Data excerpts>
- - - - -

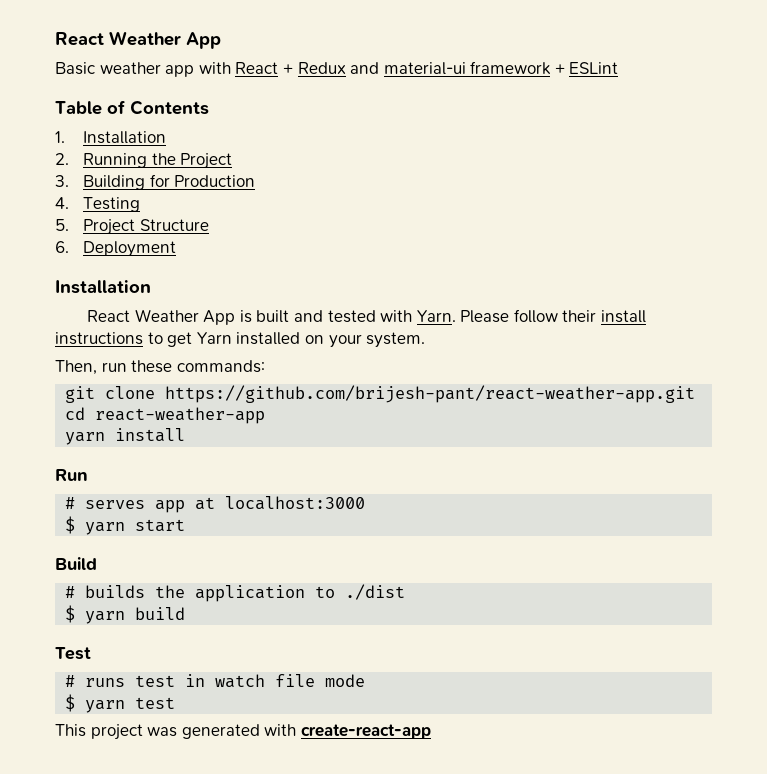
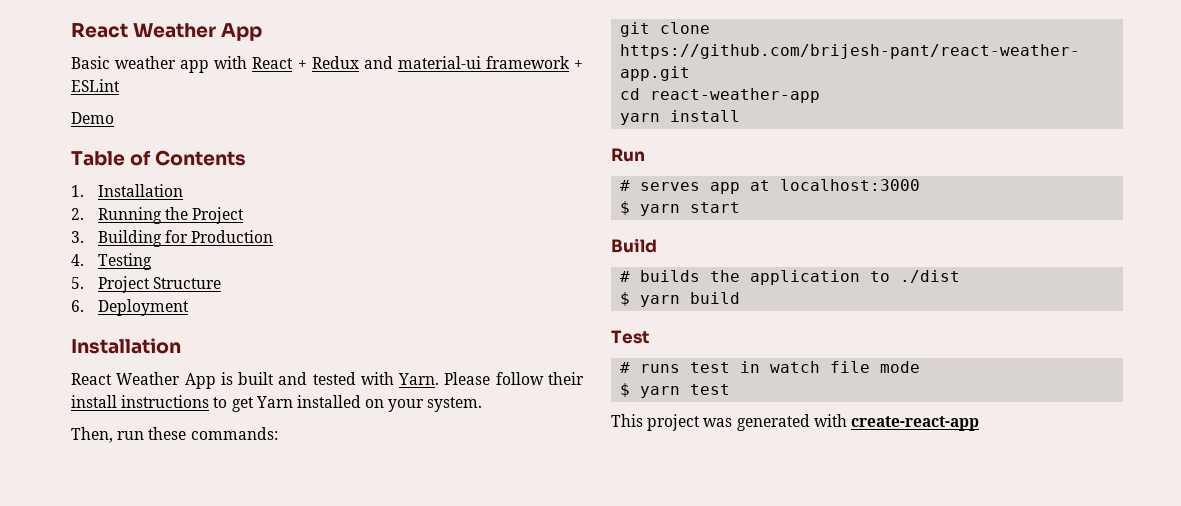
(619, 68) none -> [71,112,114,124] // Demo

- - - - -

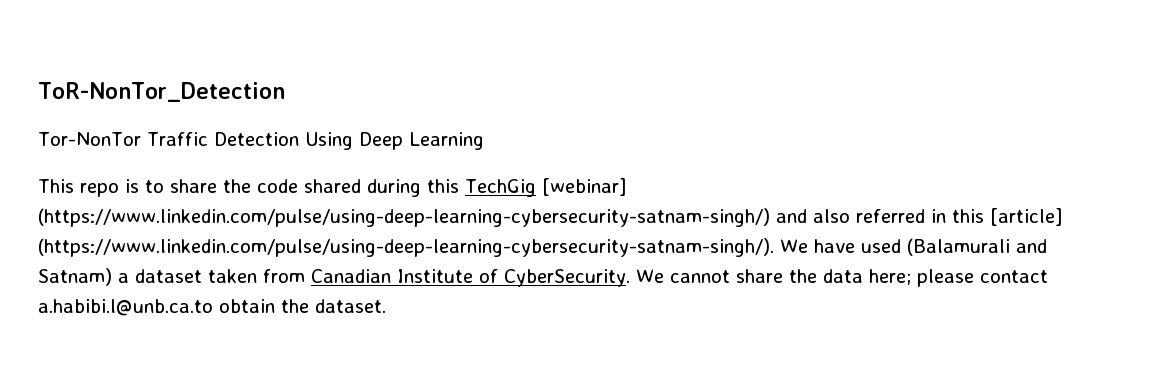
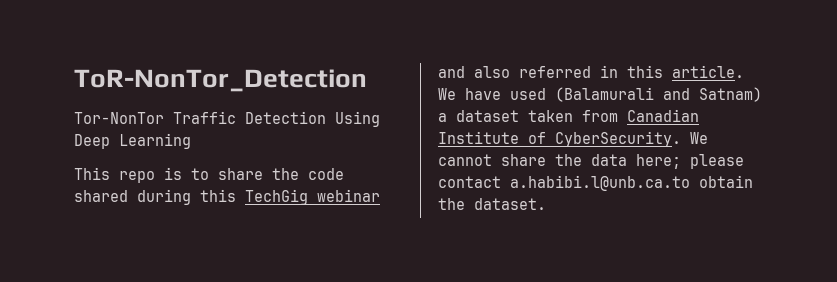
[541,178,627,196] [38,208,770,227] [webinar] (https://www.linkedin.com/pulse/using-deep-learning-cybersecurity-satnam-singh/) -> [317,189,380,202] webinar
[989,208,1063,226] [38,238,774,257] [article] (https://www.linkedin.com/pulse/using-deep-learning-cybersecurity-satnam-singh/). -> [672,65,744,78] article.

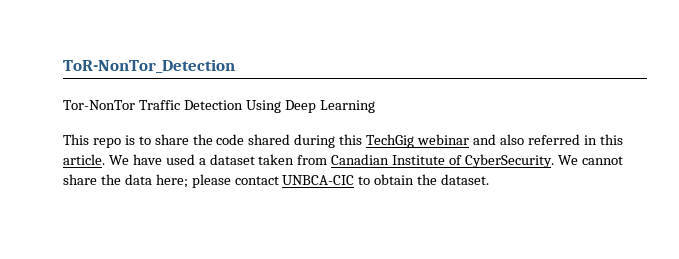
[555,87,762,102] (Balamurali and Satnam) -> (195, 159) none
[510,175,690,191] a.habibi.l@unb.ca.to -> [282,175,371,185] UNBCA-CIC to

- - - - -

Goal of the exercise> Reproduce the lines above, beginning at the line with "[555,87,762,102] (Balamurali and" and stopping after the line with "[510,175,690,191] a.habibi.l@unb.ca.to ->", exactly as they are.

Answer to this task>
[555,87,762,102] (Balamurali and Satnam) -> (195, 159) none
[510,175,690,191] a.habibi.l@unb.ca.to -> [282,175,371,185] UNBCA-CIC to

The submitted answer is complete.